C++ Logo

std-proposals

Advanced search

Re: [std-proposals] constexpr tolower, toupper, isalpha

From: David Brown <david.brown_at_[hidden]>
Date: Tue, 8 Jul 2025 09:23:53 +0200
On 08/07/2025 00:45, Thiago Macieira via Std-Proposals wrote:
> On Sunday, 6 July 2025 15:41:29 Pacific Daylight Time JJ Marr via Std-Proposals
> wrote:
>> If you want your characters to not have
>> capitalization, you can call `std::toCasefold` before doing comparisons,
>> which implements simple case folding from the Unicode standard.
>
> No, you call a case-ignoring comparison function, instead of case-folding a
> string before comparing.
>

Yes and no.

There are plenty of situations where you would want to do the
case-folding first. In particular, if you want to make multiple
comparisons, it would be more efficient to case-fold and then compare.
You may also want to case-fold, then hash, such as to make a
case-insensitive map.

As I have said in other posts, I think it is clear that you cannot have
a locale-independent "toLower" or "toUpper" other than for very
restricted cases (basically, plain ASCII). But I don't think it should
be infeasible to implement the standard Unicode case-folding functions
as constexpr functions in the C++ standard. The key argument (and I
think perhaps an overriding argument) against it, as I see it, would be
the changeability of the functions - as more characters are added to
Unicode, the Unicode folk will update their github with new tables and
functions, and C++ programmers should not have to wait for a new C++
standard version to be implemented before updating their code.
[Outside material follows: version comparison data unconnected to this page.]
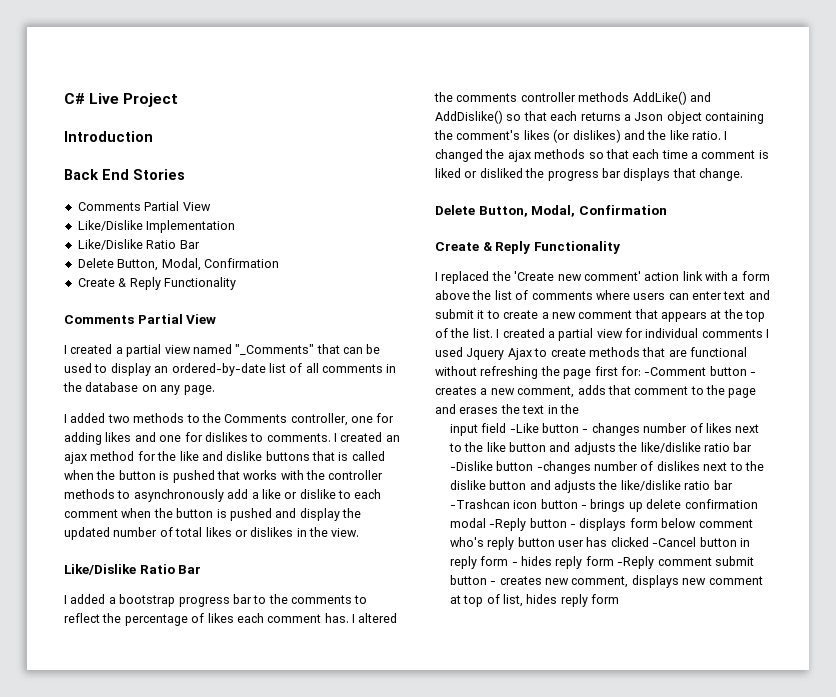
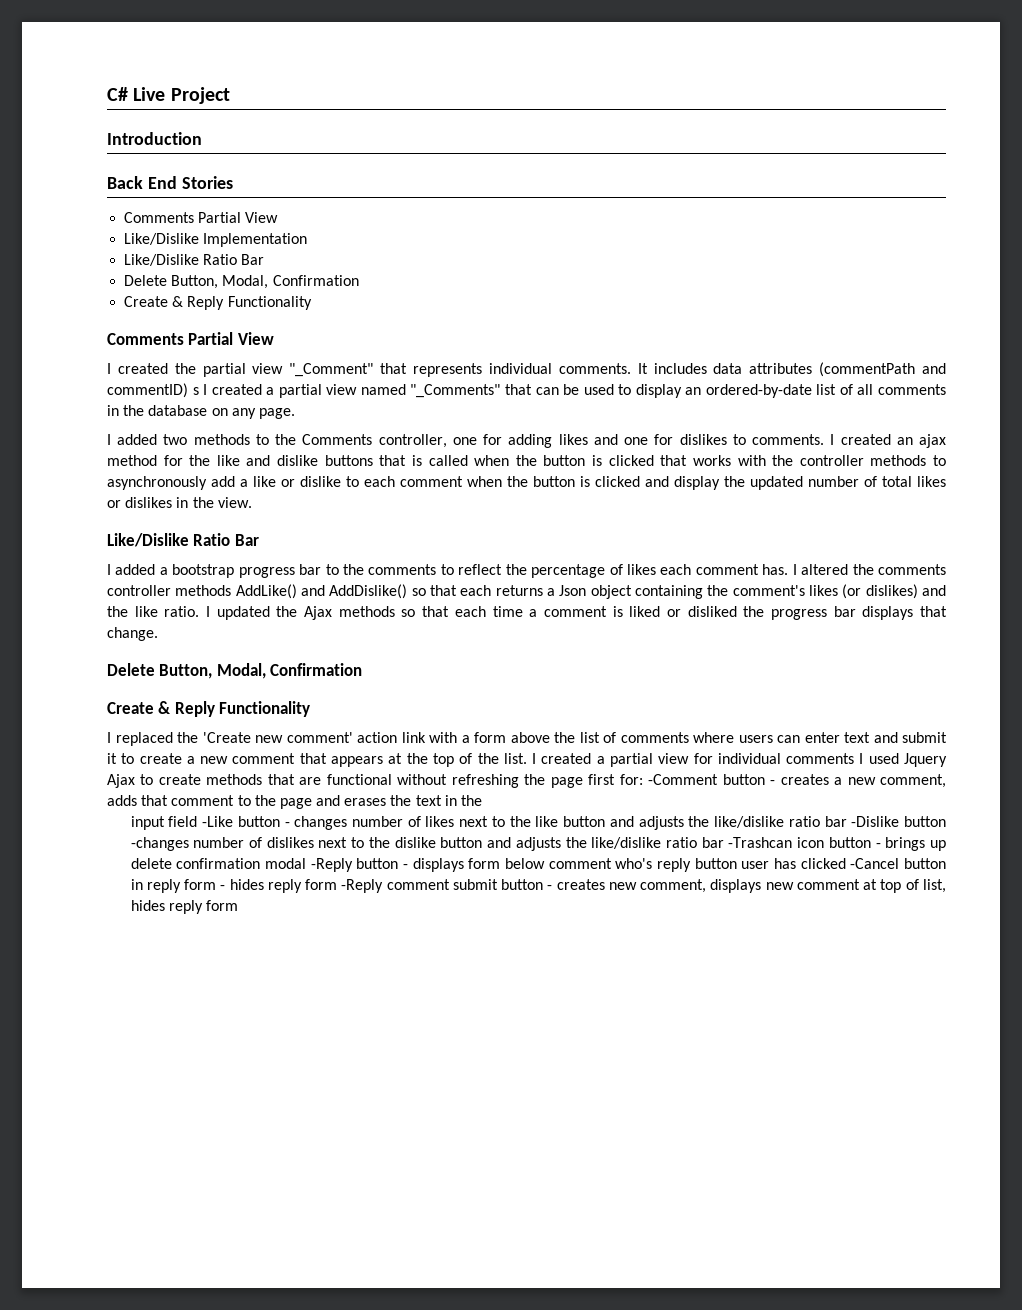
(113, 349) none -> [174,362,947,377] [107,383,262,398] the partial view "_Comment" that represents individual comments. It includes data attributes (commentPath and commentID) s I created
[172,470,215,483] pushed -> [608,455,654,466] clicked
[229,508,272,521] pushed -> [595,476,640,487] clicked
[435,149,531,162] changed the ajax -> [216,606,333,620] updated the Ajax

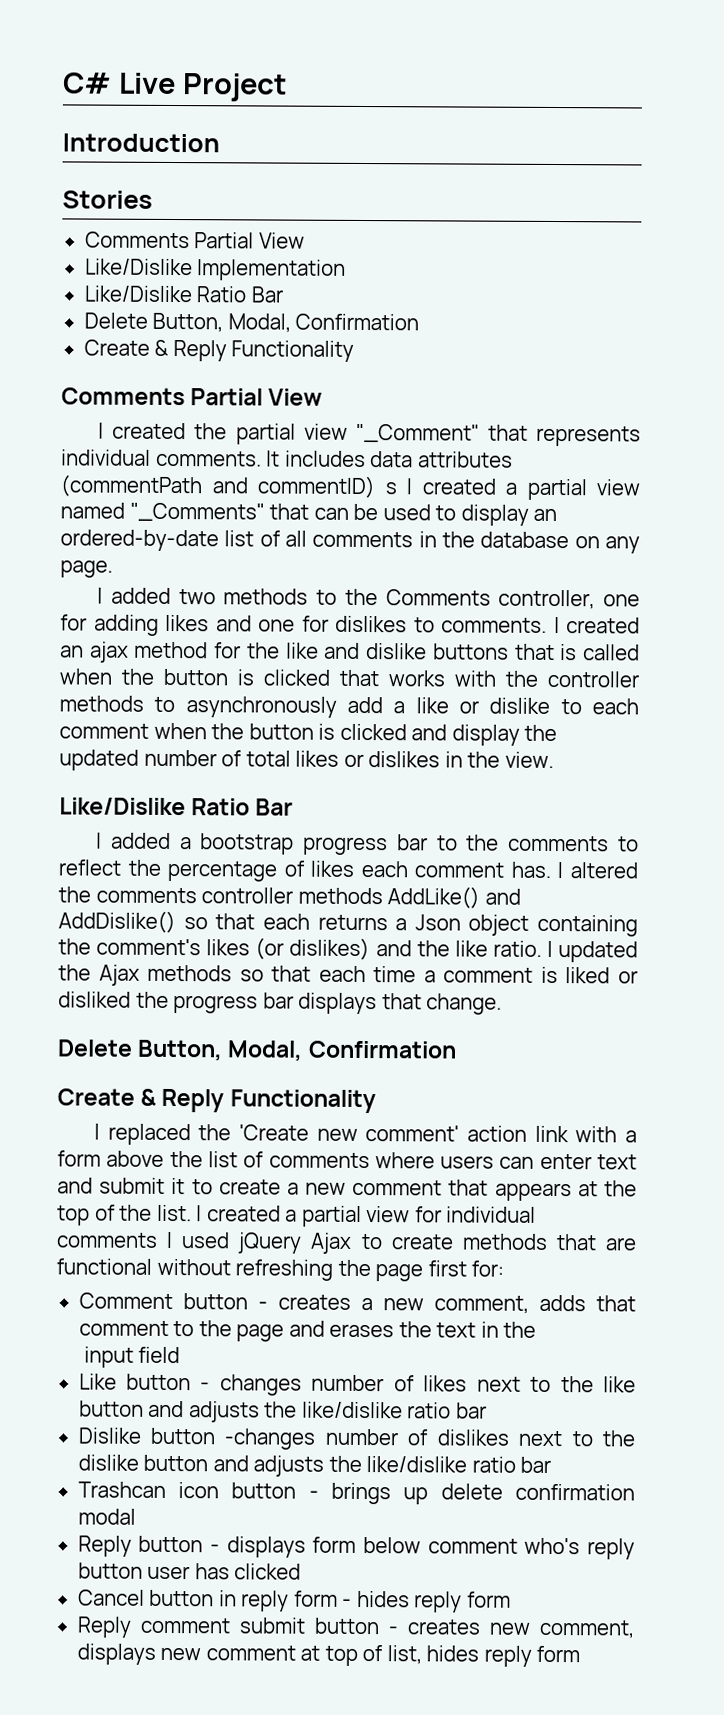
[107,176,177,189] Back End -> (220, 143) none
[903,753,947,767] Jquery -> [237,1232,303,1254] jQuery
[648,774,719,785] -Comment -> [78,1292,173,1310] // Comment
[202,816,234,827] -Like -> [78,1373,117,1390] // Like
[851,816,900,827] -Dislike -> [77,1427,142,1444] // Dislike
[728,837,793,848] -Trashcan -> [77,1481,166,1498] // Trashcan
[310,858,353,872] -Reply -> [77,1535,132,1557] // Reply
[850,858,900,869] -Cancel -> [77,1589,145,1606] // Cancel
[341,879,384,893] -Reply -> [76,1616,132,1638] // Reply

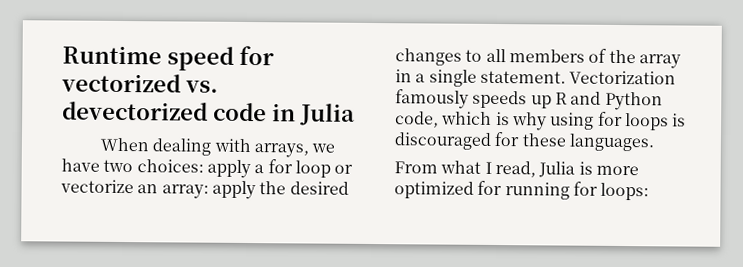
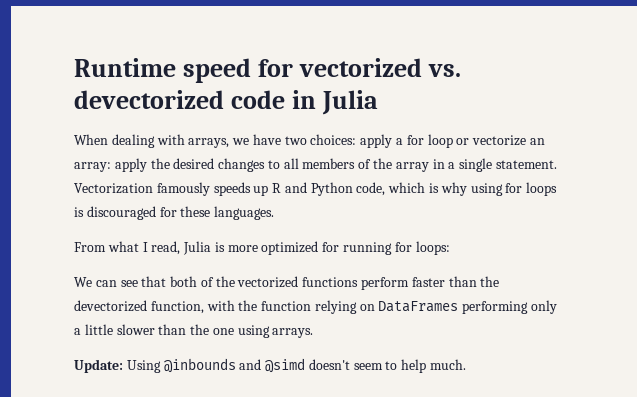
(650, 191) none -> [74,276,500,290] [74,300,558,314] [74,324,314,338] [74,358,467,373] // We can see that both of the vectorized functions perform faster than the devectorized function, with the function relying on DataFrames performing only a little slower than the one using arrays. // Update: Using @inbounds and @simd doesn't seem to help much.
Certainly it should be clear that such a code-folding function is a
Unicode code-folding function, /not/ the correct way to compare strings
in a given language or locale. Full string comparison is not only
locale dependent, but also context dependent - sometimes names will be
compared in a slightly different manner from other words, for example.
As has been said by others, for big pieces of software that take this
seriously, you need dedicated and specialist developers - not a couple
of functions in the standard library.

On the other hand, there can be case where you, as the developer,
control the use of language - the Unicode simple case-folding system
could be good enough and provide a consistent, efficient and constexpr
solution that is independent of any locale settings on the host system.

Received on 2025-07-08 07:23:58